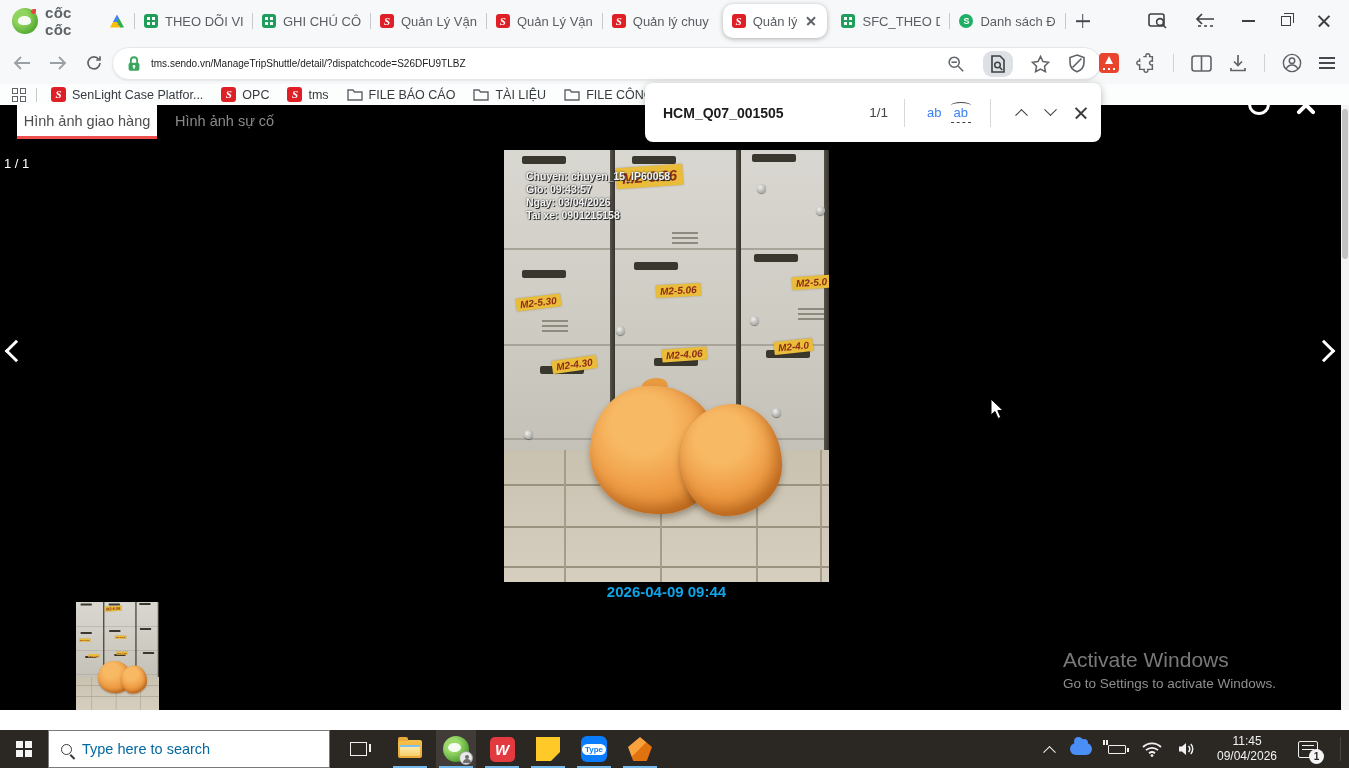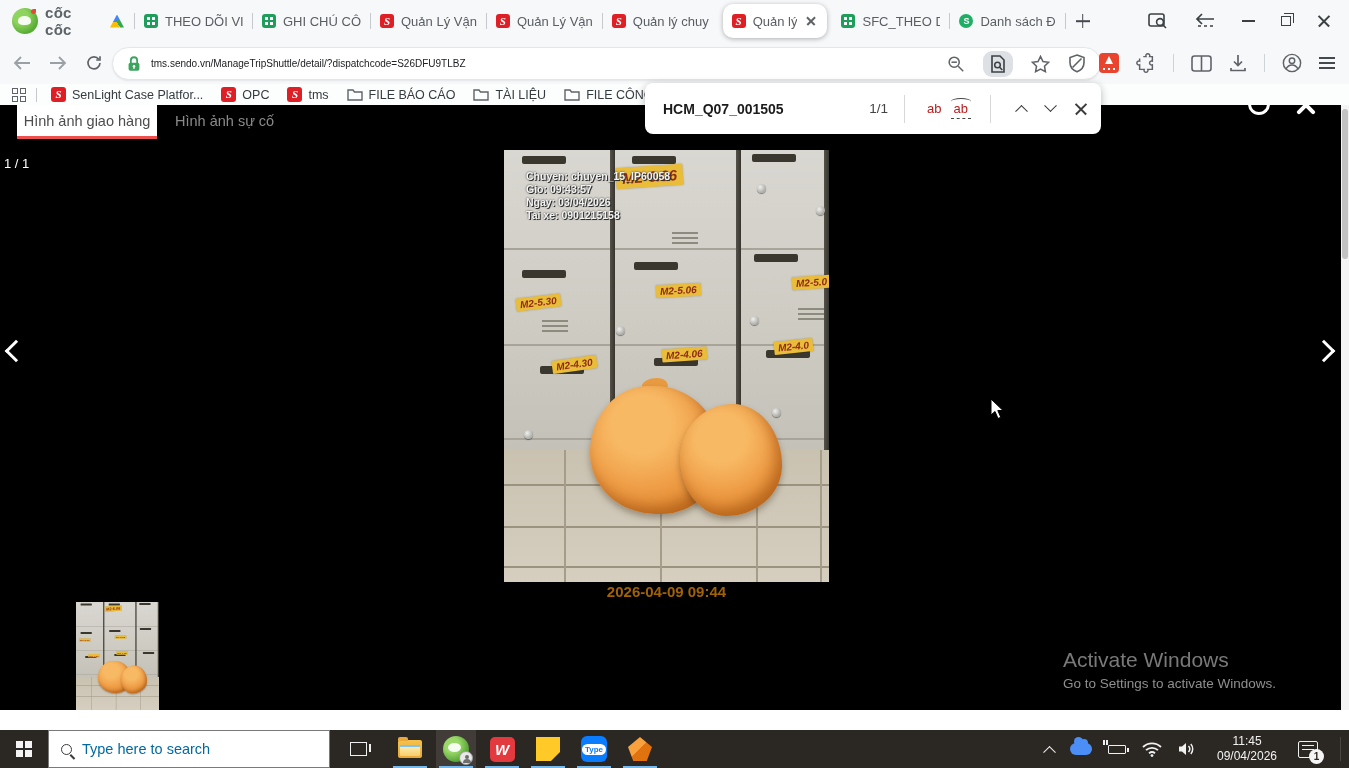--- a/index.html
+++ b/index.html
@@ -72,7 +72,7 @@
   .bm .fav-sendo { font-size:11px; line-height:15px; }
 
   
-  .findbar { position:absolute; left:645px; top:83px; width:456px; height:51px; background:#fff; border-radius:8px;
+  .findbar { position:absolute; left:645px; top:83px; width:456px; height:59px; background:#fff; border-radius:8px;
      box-shadow:0 2px 8px rgba(0,0,0,.28); display:flex; align-items:center; z-index:60; padding:0 12px 0 18px; }
   .findquery { font-size:14px; font-weight:bold; color:#1b1b1b; flex:0 0 auto; }
   .findcount { font-size:13.5px; color:#444; margin-left:auto; }

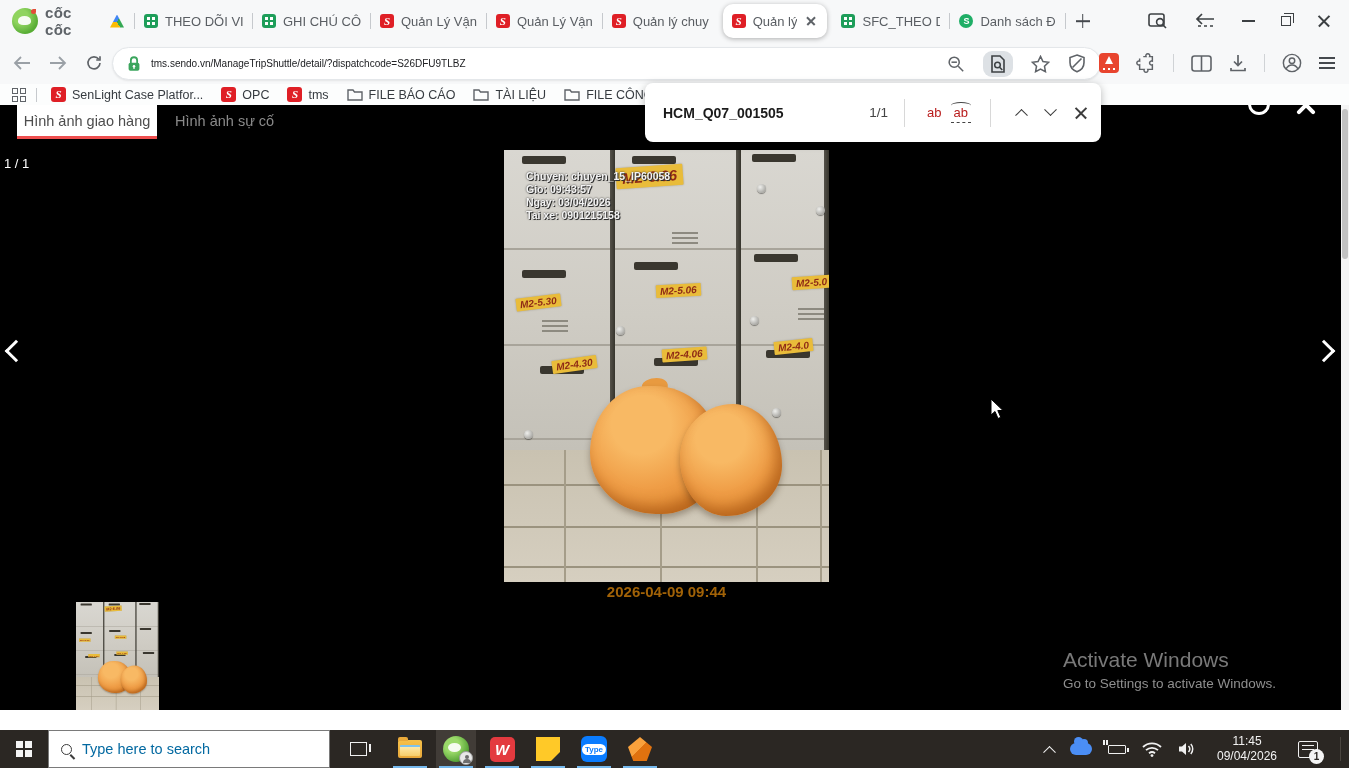--- a/index.html
+++ b/index.html
@@ -77,7 +77,7 @@
   .findquery { font-size:14px; font-weight:bold; color:#1b1b1b; flex:0 0 auto; }
   .findcount { font-size:13.5px; color:#444; margin-left:auto; }
   .fdiv { width:1px; height:28px; background:#d8d8d8; margin:0 16px; }
-  .ftoggle { font-size:13px; color:#b91c1c; padding:0 6px; position:relative; }
+  .ftoggle { font-size:13px; color:#3b82f6; padding:0 6px; position:relative; }
   .ftoggle.ww::before { content:""; position:absolute; left:3px; right:3px; top:-3px; height:6px; border-top:1.6px solid #444; border-radius:50% 50% 0 0; }
   .ftoggle.ww::after { content:""; position:absolute; left:3px; right:3px; bottom:-3px; border-bottom:1.6px dashed #444; }
   .fchev { width:9px; height:9px; border-right:1.7px solid #3c3c3c; border-bottom:1.7px solid #3c3c3c; margin:0 10px; }

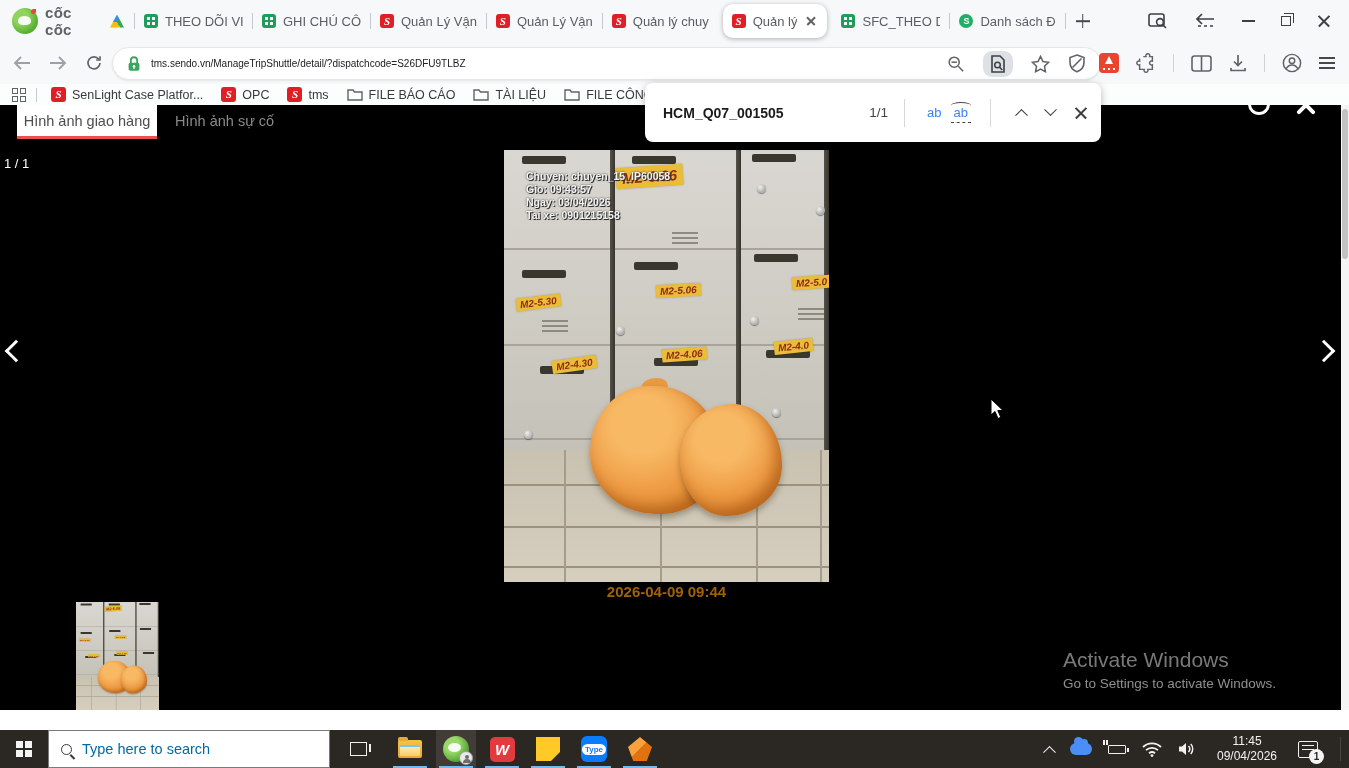--- a/index.html
+++ b/index.html
@@ -103,7 +103,7 @@
   .navchev { position:absolute; width:16px; height:16px; top:238px; }
   .navchev.left { left:8px; border-left:3.5px solid #fff; border-bottom:3.5px solid #fff; transform:rotate(45deg); }
   .navchev.right { left:1316px; border-right:3.5px solid #fff; border-bottom:3.5px solid #fff; transform:rotate(-45deg); }
-  .caption { position:absolute; left:504px; top:478px; width:325px; text-align:center; color:#a16207; font-size:15px; font-weight:bold; }
+  .caption { position:absolute; left:504px; top:478px; width:325px; text-align:center; color:#0ea5e9; font-size:15px; font-weight:bold; }
 
   
   .photo { position:absolute; left:504px; top:45px; width:325px; height:432px; overflow:hidden; background:#cfccc4; }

#### What you should do:
Could you copy every record exactly, without the pictures?

#### Task output:
--- a/index.html
+++ b/index.html
@@ -72,7 +72,7 @@
   .bm .fav-sendo { font-size:11px; line-height:15px; }
 
   
-  .findbar { position:absolute; left:645px; top:83px; width:456px; height:51px; background:#fff; border-radius:8px;
+  .findbar { position:absolute; left:645px; top:83px; width:456px; height:59px; background:#fff; border-radius:8px;
      box-shadow:0 2px 8px rgba(0,0,0,.28); display:flex; align-items:center; z-index:60; padding:0 12px 0 18px; }
   .findquery { font-size:14px; font-weight:bold; color:#1b1b1b; flex:0 0 auto; }
   .findcount { font-size:13.5px; color:#444; margin-left:auto; }

--- a/index.html
+++ b/index.html
@@ -77,7 +77,7 @@
   .findquery { font-size:14px; font-weight:bold; color:#1b1b1b; flex:0 0 auto; }
   .findcount { font-size:13.5px; color:#444; margin-left:auto; }
   .fdiv { width:1px; height:28px; background:#d8d8d8; margin:0 16px; }
-  .ftoggle { font-size:13px; color:#b91c1c; padding:0 6px; position:relative; }
+  .ftoggle { font-size:13px; color:#3b82f6; padding:0 6px; position:relative; }
   .ftoggle.ww::before { content:""; position:absolute; left:3px; right:3px; top:-3px; height:6px; border-top:1.6px solid #444; border-radius:50% 50% 0 0; }
   .ftoggle.ww::after { content:""; position:absolute; left:3px; right:3px; bottom:-3px; border-bottom:1.6px dashed #444; }
   .fchev { width:9px; height:9px; border-right:1.7px solid #3c3c3c; border-bottom:1.7px solid #3c3c3c; margin:0 10px; }

--- a/index.html
+++ b/index.html
@@ -103,7 +103,7 @@
   .navchev { position:absolute; width:16px; height:16px; top:238px; }
   .navchev.left { left:8px; border-left:3.5px solid #fff; border-bottom:3.5px solid #fff; transform:rotate(45deg); }
   .navchev.right { left:1316px; border-right:3.5px solid #fff; border-bottom:3.5px solid #fff; transform:rotate(-45deg); }
-  .caption { position:absolute; left:504px; top:478px; width:325px; text-align:center; color:#a16207; font-size:15px; font-weight:bold; }
+  .caption { position:absolute; left:504px; top:478px; width:325px; text-align:center; color:#0ea5e9; font-size:15px; font-weight:bold; }
 
   
   .photo { position:absolute; left:504px; top:45px; width:325px; height:432px; overflow:hidden; background:#cfccc4; }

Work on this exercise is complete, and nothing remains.